Process for the simultaneous recording and
reading of a digital audio and video data stream,
and receiver for implementing the process
The invention relates to a process for the simultaneous
recording and reading of an audio and video data stream, in particular of
data compressed according to the MPEG II standard, on a recording
medium furnished with a reading and recording head. The invention also
relates to a digital television receiver implementing the process.
When one wishes to record sequential data on a medium
furnished with a head responsible both for the reading and recording of the
data, the time required for this head to make a jump from one recording
logic unit (block) of the medium to another unit might not be negligible. The
time of movement of a head of a commercially available hard disk may for
example be of the order of 10 to 12 ms.

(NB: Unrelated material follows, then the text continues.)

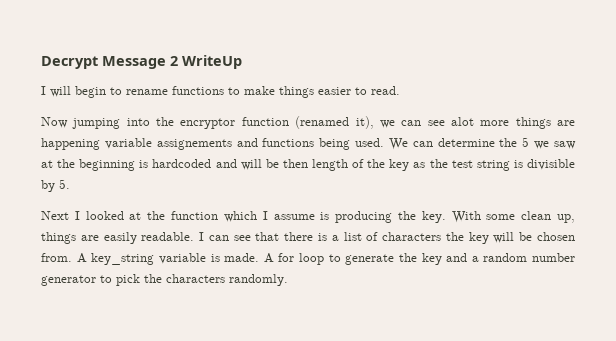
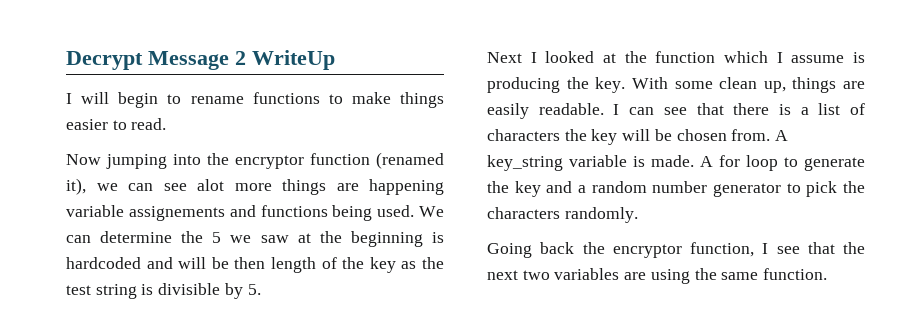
+ Going back the encryptor function, I see that the next two variables are using the same function.

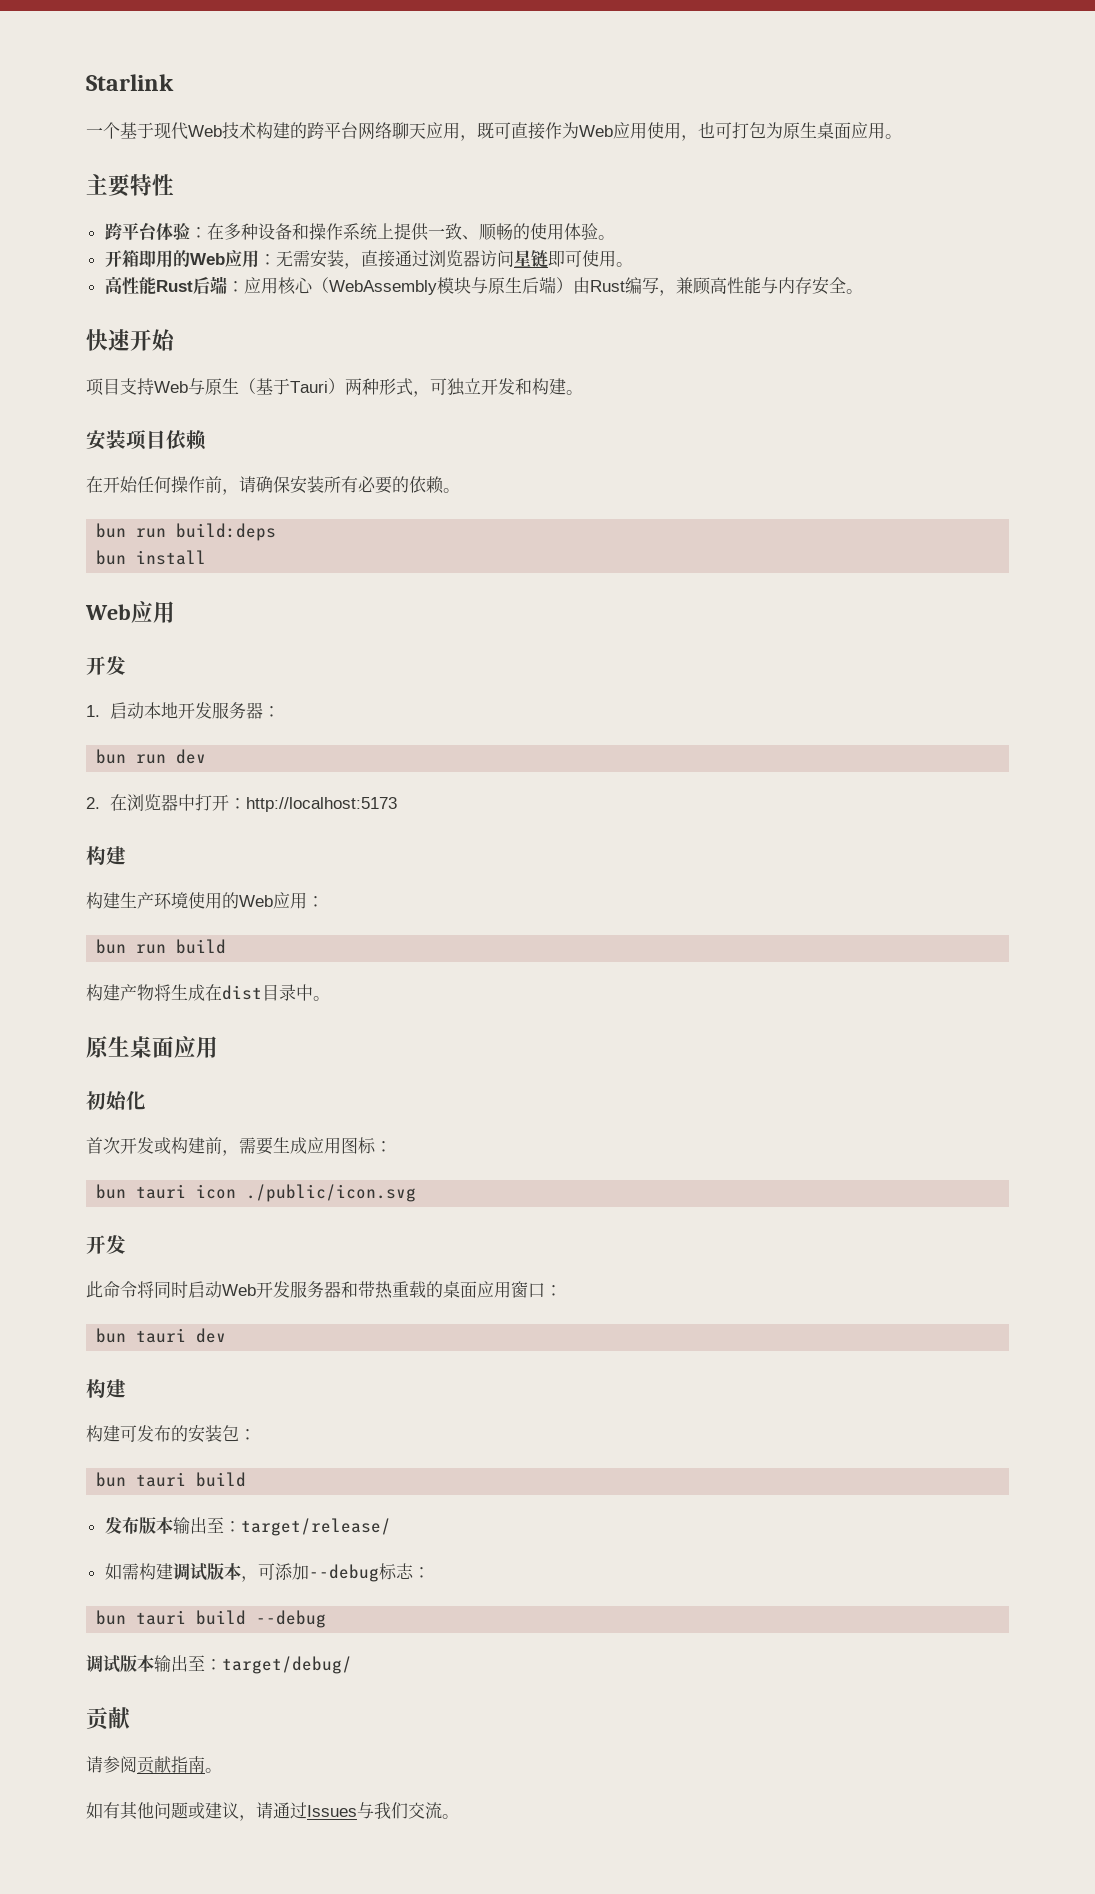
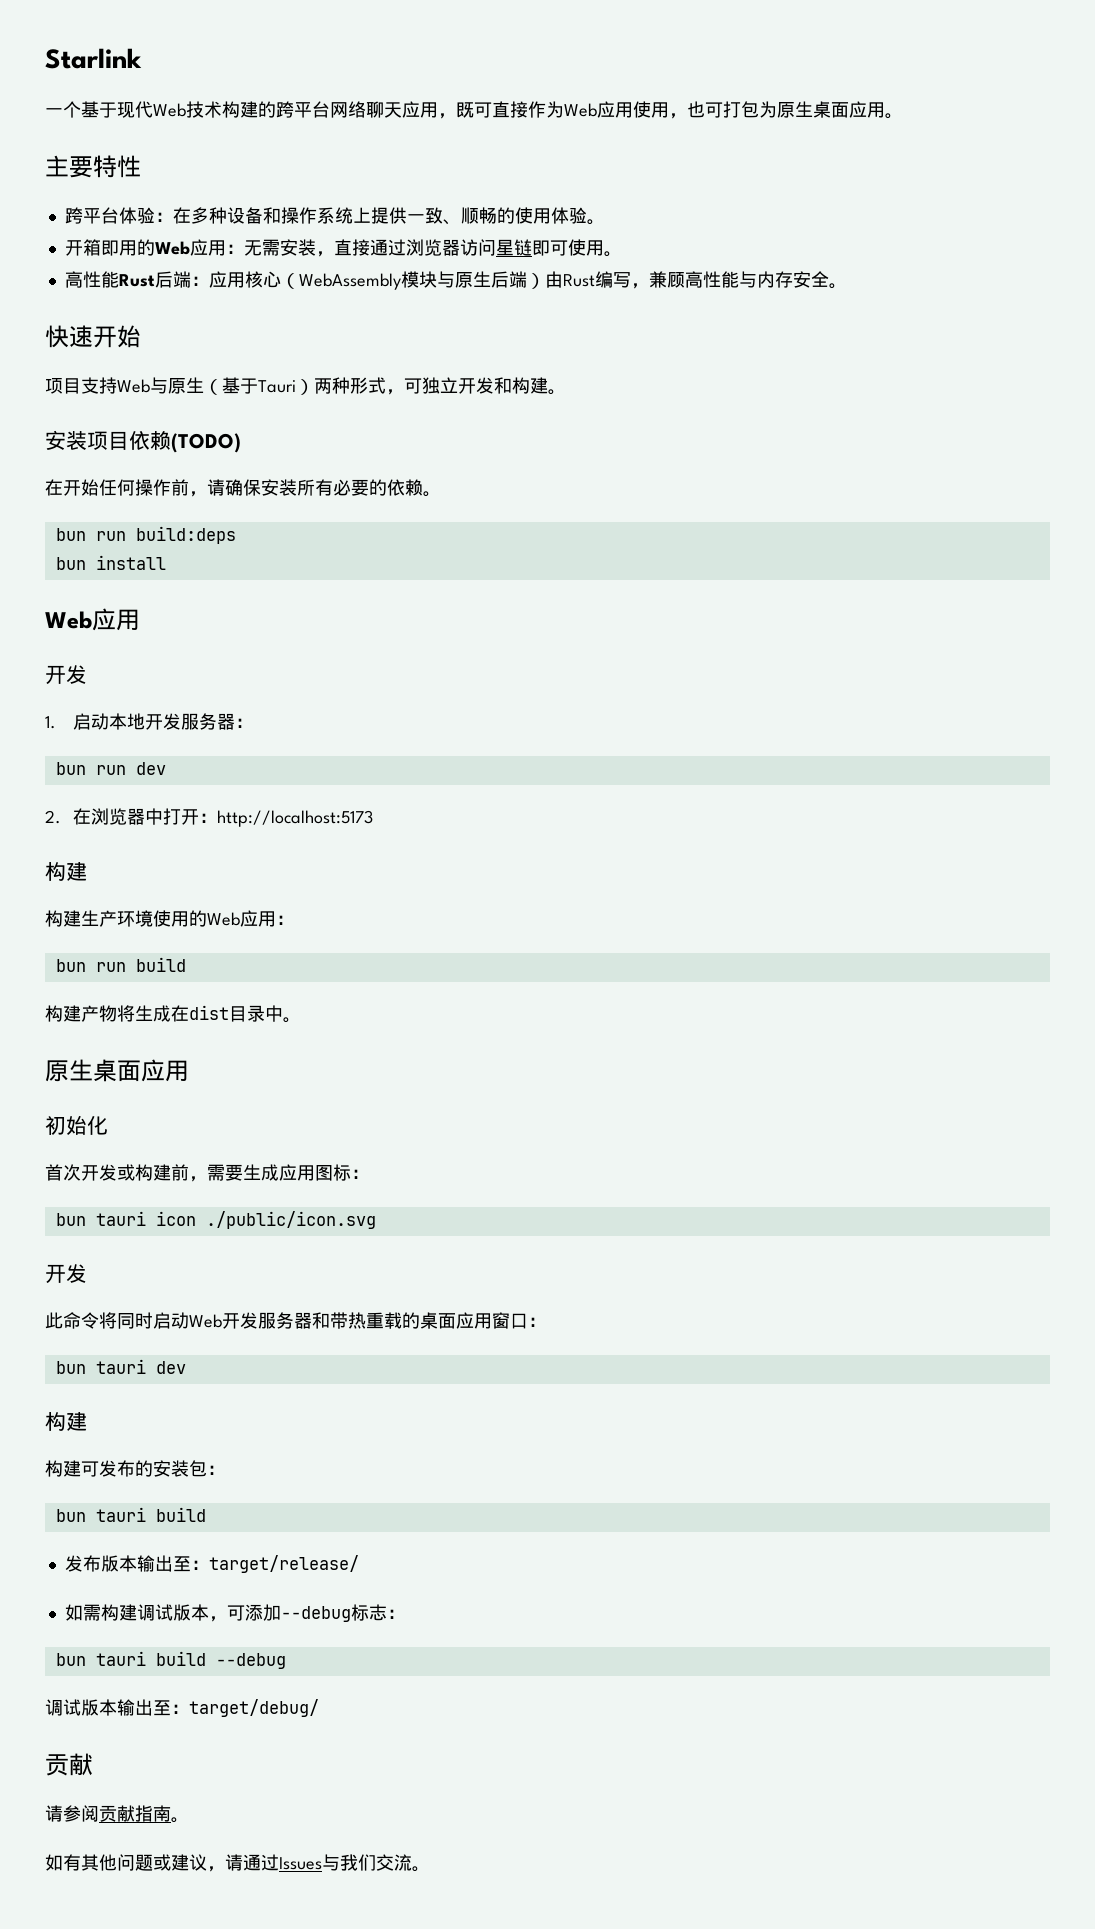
- 安装项目依赖
+ 安装项目依赖(TODO)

In particular in the case of the
recording of compressed audio and video data requiring a minimum
throughput, it may be necessary to limit the number of jumps made by a
head so as to avoid the drying up of the buffer memory used for decoding
this data.
The inventors have in particular observed that this problem
could become manifest if one wishes to read a data stream in non-real-
time, whilst the recording of this stream is continued during the reading of
the data previously recorded.
The purpose of the invention is to propose a recording process
which avoids unnecessary jumps of the reading and recording head.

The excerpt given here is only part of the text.